The pointer parameters of the two-argument constructor and setNext become smart pointers because calling each means the Node will take over responsibility for cleaning up that next Node. They need to use std::move to allow the member to actually take that responsibility from the parameter.
You might ask, shouldn't getNext return a smart pointer? No, because that would mean that calling getNext transfers responsibility for cleaning up the next node to the caller, and that's usually not what getNext is for. A raw pointer can still have its place, meaning a pointer to an object whose ownership is handled by something else, or possibly a null pointer. (When null isn't a possibility, we'd often consider changing from a raw pointer to a reference, which also implies ownership is handled by something else.)
Though for cases where we do want to take ownership back from a Node, I've added releaseNext(). It returns a unique_ptr to "give away" its responsibility, and in the process its own unique_ptr member becomes empty.
Finally, I've added resetNext as a way to reset the nextPtr back to null, more straightforward than passing an empty smart pointer to setNext. (And/or, we could overload a setNext(std::nullptr_t).)
Then Node can follow the Rule of Zero: It does not need to declare a destructor, copy constructor, move constructor, or any sort of assignment operator. Since it has a member of type std::unique_ptr<Node>, its implicitly-declared copy constructor and copy assignment members will be defined as deleted, meaning the compiler will complain about any code that tries to use them. But it will have working move constructor and move assignment operator, which are probably not needed but harmless.
Now to class template LinkedStack. It can't use the Rule of Zero since copying it should be allowed despite the unique_ptr member and should do a deep copy. So we'll go with the Rule of Five, as modified by the Copy and Swap Idiom:
template <class ItemType>
class LinkedStack
{
public:
LinkedStack() = default;
LinkedStack(const LinkedStack&);
LinkedStack(LinkedStack&&) = default;
LinkedStack& operator=(LinkedStack) noexcept;
~LinkedStack() = default;
friend void swap(LinkedStack& s1, LinkedStack& s2) {
using std::swap;
swap(s1.topPtr, s2.topPtr);
}
// ...
private:
std::unique_ptr<Node<ItemType>> topPtr;
};
The destructor is okay to default, so with the = default; above, you can delete your custom definition.
Assignment is defined per Copy And Swap:
template <class ItemType>
LinkedStack<ItemType>& LinkedStack<ItemType>::operator=(
LinkedStack rhs) noexcept
{
swap(*this, rhs);
return *this;
}
The copy constructor gets simpler:
template <typename ItemType>
LinkedStack<ItemType>::LinkedStack(const LinkedStack<ItemType>& aStack)

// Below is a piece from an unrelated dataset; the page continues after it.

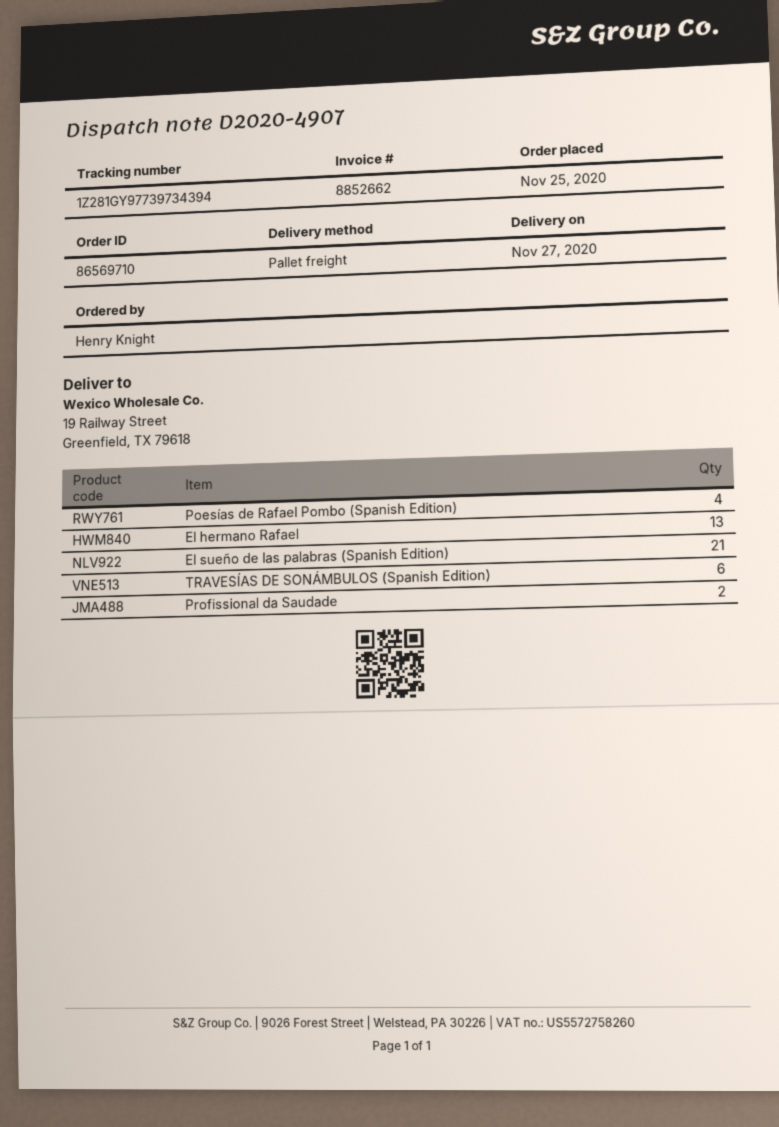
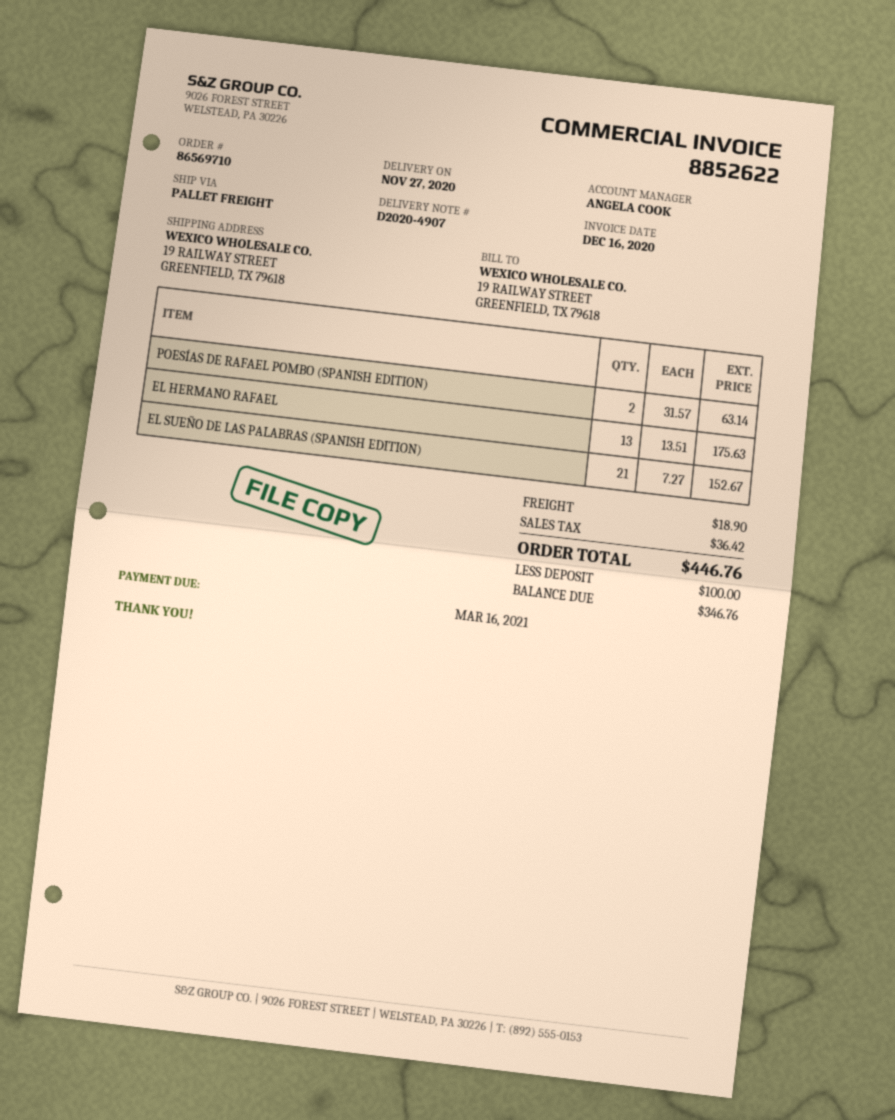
invoice number: 8852662 -> 8852622
Poesías de Rafael Pombo (Spanish Edition): 4 -> 2
TRAVESÍAS DE SONÁMBULOS (Spanish Edition): 6 -> none
Profissional da Saudade: 2 -> none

: topPtr() // initially null
{
if (aStack.topPtr) {
Node* origStackPtr = aStack.get();
topPtr = std::make_unique<ItemType>(origStackPtr->getItem());
Node* newStackPtr(topPtr.get());
origStackPtr = origStackPtr->getNext();
while (origStackPtr) {
newStackPtr->setNext(
std::make_unique<ItemType>(origStackPtr->getItem())
);
newStackPtr = newStackPtr->getNext();
origStackPtr = origStackPtr->getNext();
}
}
}
The loop uses raw Node* pointers because once the nodes are safely stored in the topPtr or in another Node, the constructor code no longer needs to worry about deleting them. But it does need to reassign the variables as the loop executes, so references won't do, and it also needs to detect when origStackPtr->getNext() returns a null pointer.
Your original needed the try-catch-rethrow because in case of an exception in a constructor body, the destructor for that class is not called. But destructors of its members and base classes are called. So now if an exception happens in the copy constructor body, the destructor for the unique_ptr member topPtr executes, which will take care of deleting the top Node. Destruction of that Node's unique_ptr member will likewise delete its next node if any, and so on recursively - all with zero lines of (your) code.
isEmpty does not need any change: the expression !topPtr also works with a unique_ptr, meaning "is not null".
A straightforward update of push just changes the new to a make_unique:
template <typename ItemType>
bool LinkedStack<ItemType>::push(const ItemType& newItem) {
try {
topPtr = std::make_unique<Node<ItemType>>(
newItem, topPtr);
}
catch (const std::bad_alloc&) {
return false;
}
return true;
}
However, I'd recommend getting rid of the try/catch and return value. A memory error is rare, so most code shouldn't be checking to see whether this push called one. Something that really does care ought to do a try/catch itself around whatever amount of code is most appropriate. This would reduce the body to just one statement.
And pop gets simpler:
template <typename ItemType>
bool LinkedStack<ItemType>::pop() {
if (!isEmpty()) {
topPtr = topPtr->releaseNext();
return true;
}
return false;
}
Notice in the topPtr reassignment statement, first releaseNext() is used to take responsibility for the second Node (if any) away from the top Node. Then that responsibility is immediately given to the topPtr variable by the assignment. This also means topPtr will delete what it previously pointed at, the top node being popped off. Since that top node no longer has a next node, nothing else gets deleted, and the stack ends up in the correct state just like in the old version.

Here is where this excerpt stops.